WHAT YOU ARE ASKED TO DO> Please reproduce the records below exactly, omitting any pictures they contain.

Before and after images>
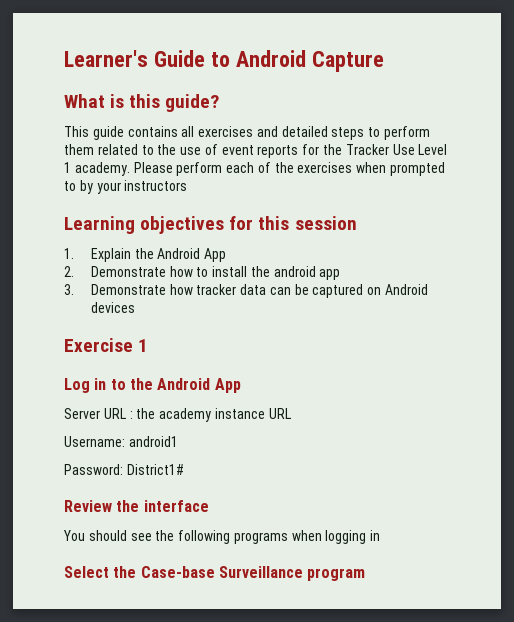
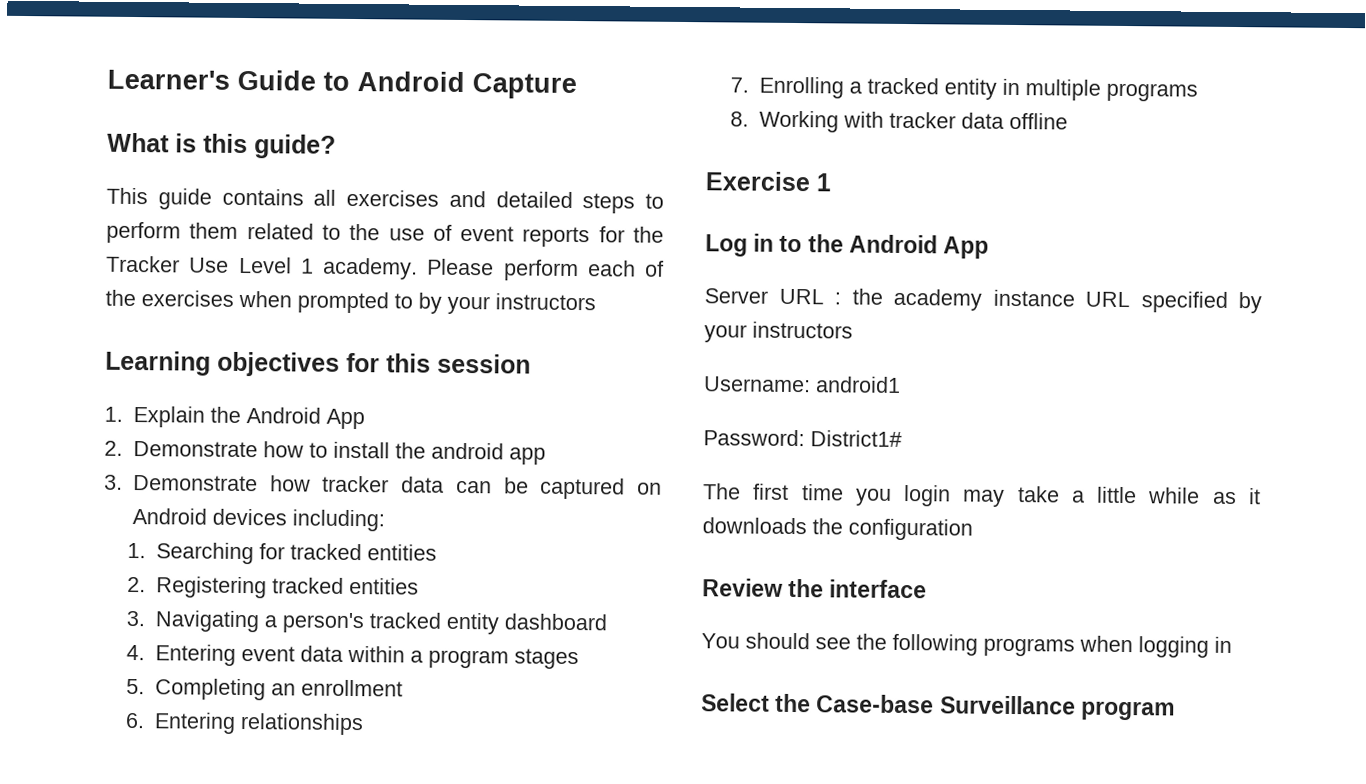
(135, 307) none -> [291,509,385,532] [127,542,437,565] [127,576,419,599] [126,610,607,635] [126,644,579,670] [126,678,403,701] [125,712,364,736] [730,76,1198,102] [730,110,1068,133] including: // 1. Searching for tracked entities // 2. Registering tracked entities // 3. Navigating a person's tracked entity dashboard // 4. Entering event data within a program stages // 5. Completing an enrollment // 6. Entering relationships // 7. Enrolling a tracked entity in multiple programs // 8. Working with tracker data offline
(291, 413) none -> [1140,291,1262,314] [704,321,853,343] specified by your instructors
(184, 469) none -> [703,483,1261,507] [702,517,973,541] // The first time you login may take a little while as it downloads the configuration

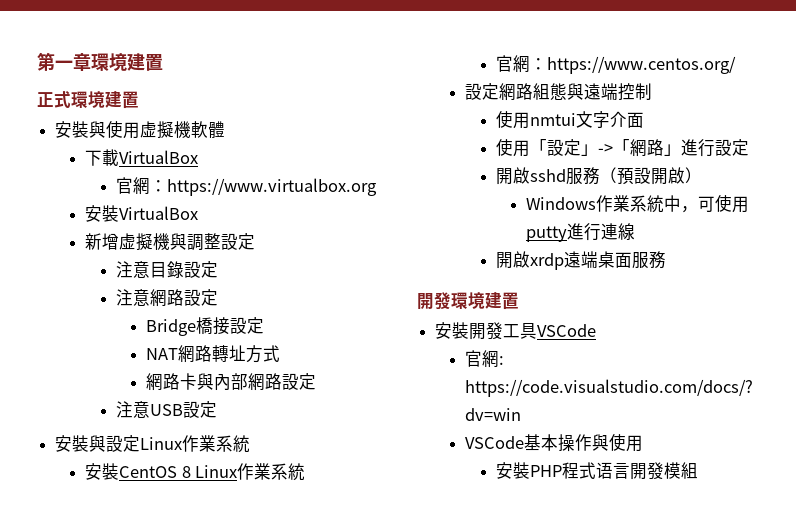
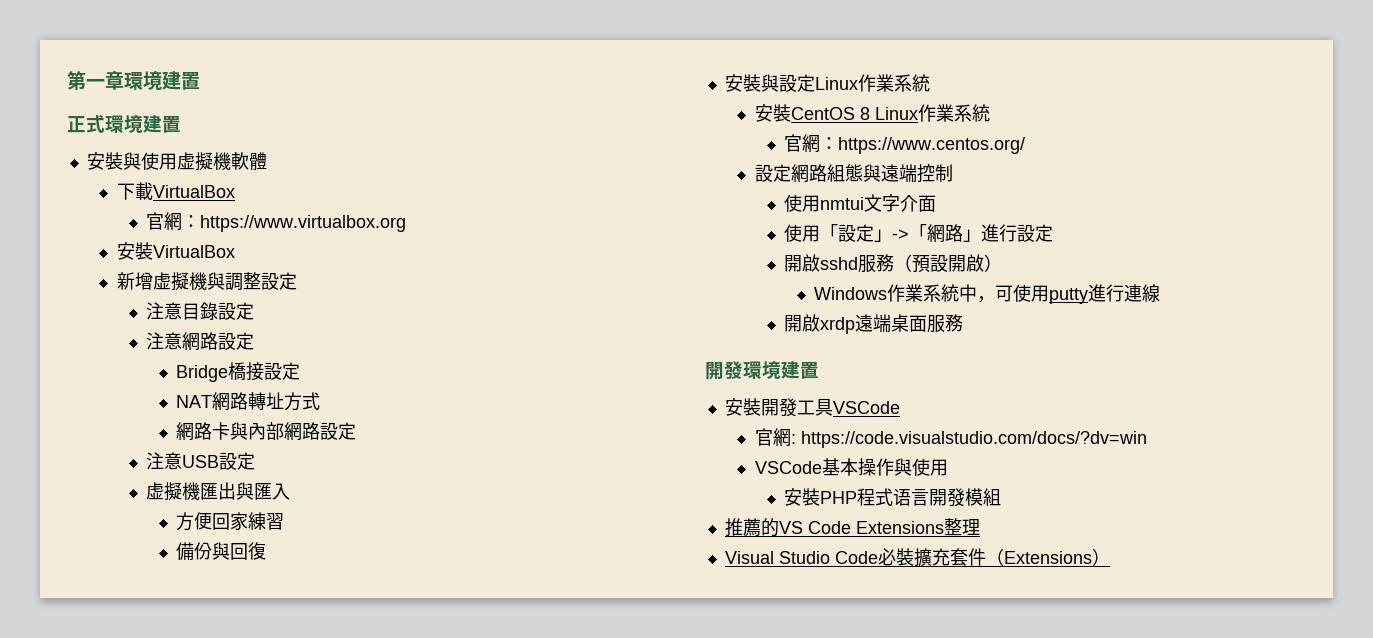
(217, 409) none -> [146,482,291,501] [176,512,285,531] [176,542,267,561] // 虚擬機匯出與匯入 // 方便回家練習 // 備份與回復
(698, 470) none -> [724,518,980,537] [724,548,1110,567] // 推薦的VS Code Extensions整理 // Visual Studio Code必裝擴充套件（Extensions）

EXERCISE RESULT>
(135, 307) none -> [291,509,385,532] [127,542,437,565] [127,576,419,599] [126,610,607,635] [126,644,579,670] [126,678,403,701] [125,712,364,736] [730,76,1198,102] [730,110,1068,133] including: // 1. Searching for tracked entities // 2. Registering tracked entities // 3. Navigating a person's tracked entity dashboard // 4. Entering event data within a program stages // 5. Completing an enrollment // 6. Entering relationships // 7. Enrolling a tracked entity in multiple programs // 8. Working with tracker data offline
(291, 413) none -> [1140,291,1262,314] [704,321,853,343] specified by your instructors
(184, 469) none -> [703,483,1261,507] [702,517,973,541] // The first time you login may take a little while as it downloads the configuration

(217, 409) none -> [146,482,291,501] [176,512,285,531] [176,542,267,561] // 虚擬機匯出與匯入 // 方便回家練習 // 備份與回復
(698, 470) none -> [724,518,980,537] [724,548,1110,567] // 推薦的VS Code Extensions整理 // Visual Studio Code必裝擴充套件（Extensions）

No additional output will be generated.